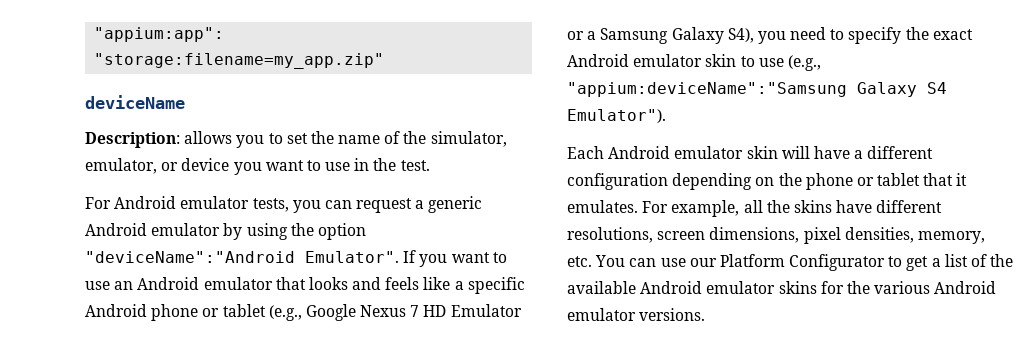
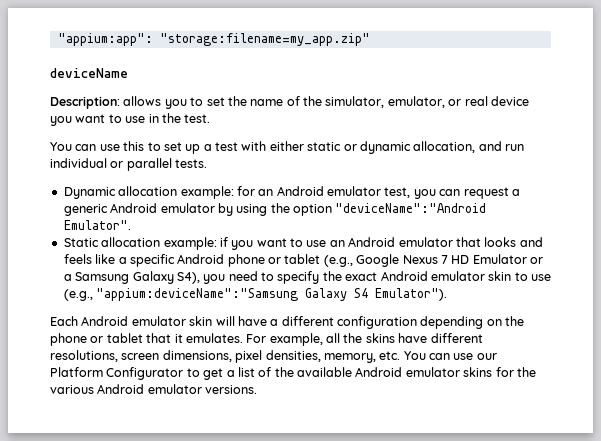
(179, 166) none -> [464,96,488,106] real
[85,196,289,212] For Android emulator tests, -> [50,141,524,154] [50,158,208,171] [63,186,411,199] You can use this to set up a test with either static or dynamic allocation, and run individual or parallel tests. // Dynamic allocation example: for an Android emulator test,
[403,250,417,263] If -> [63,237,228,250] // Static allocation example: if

==

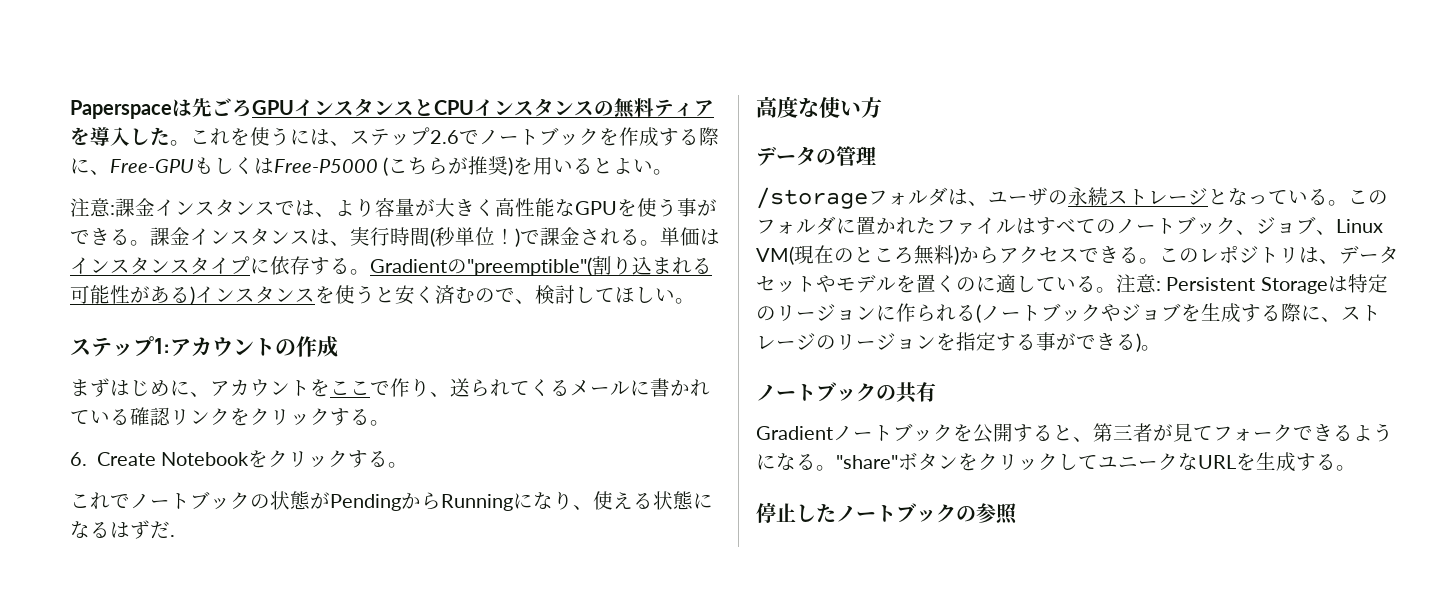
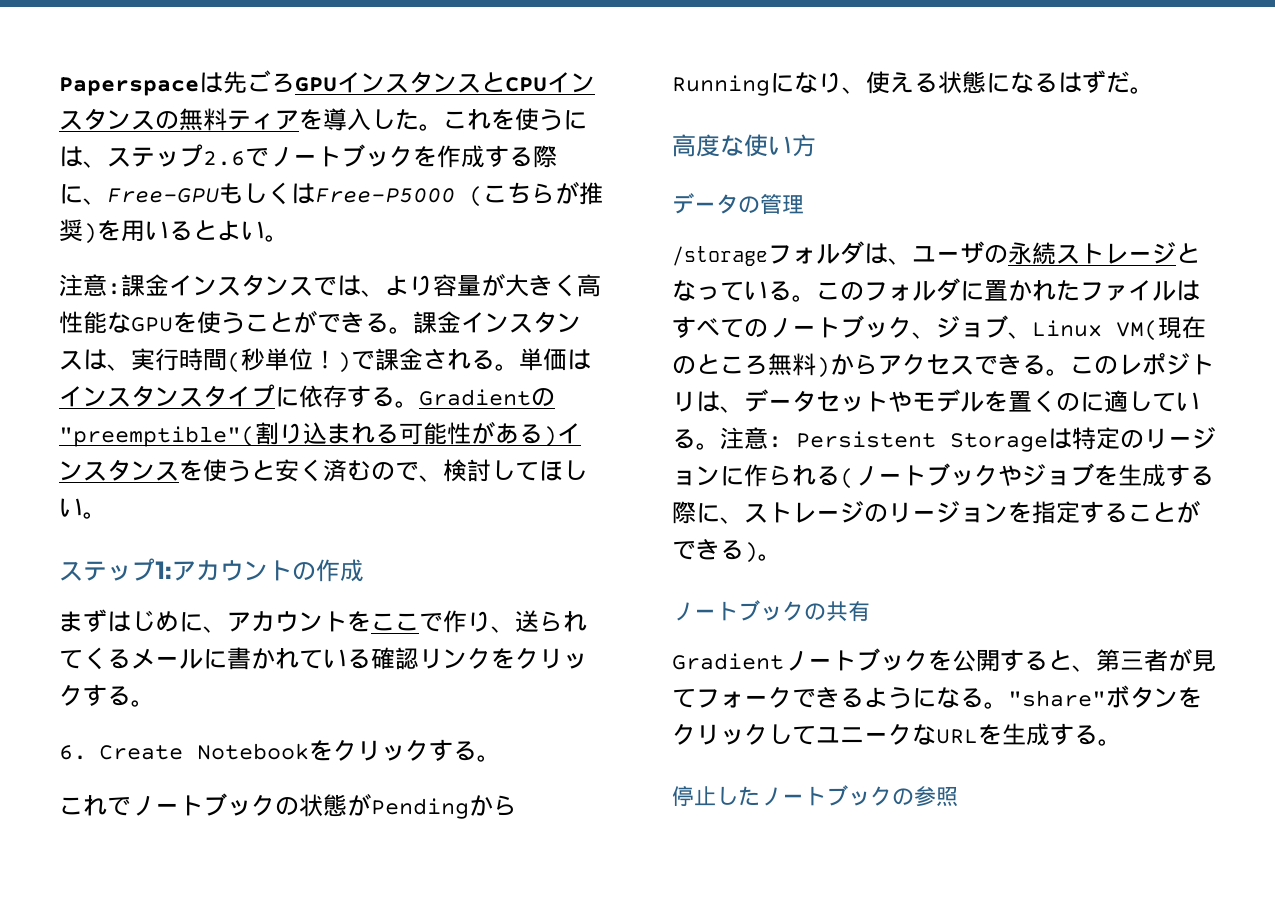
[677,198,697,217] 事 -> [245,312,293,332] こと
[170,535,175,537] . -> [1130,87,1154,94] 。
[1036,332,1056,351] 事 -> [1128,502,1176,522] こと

▸ EXERCISE DIRECTIONS
In the listing above, start at the line with "[170,535,175,537] . -> [1130,87,1154,94] 。", go on through the line with "[1036,332,1056,351] 事 ->", and copy each of those lines exactly; leave out all the rest.

▸ SOLUTION FOR THIS TASK
[170,535,175,537] . -> [1130,87,1154,94] 。
[1036,332,1056,351] 事 -> [1128,502,1176,522] こと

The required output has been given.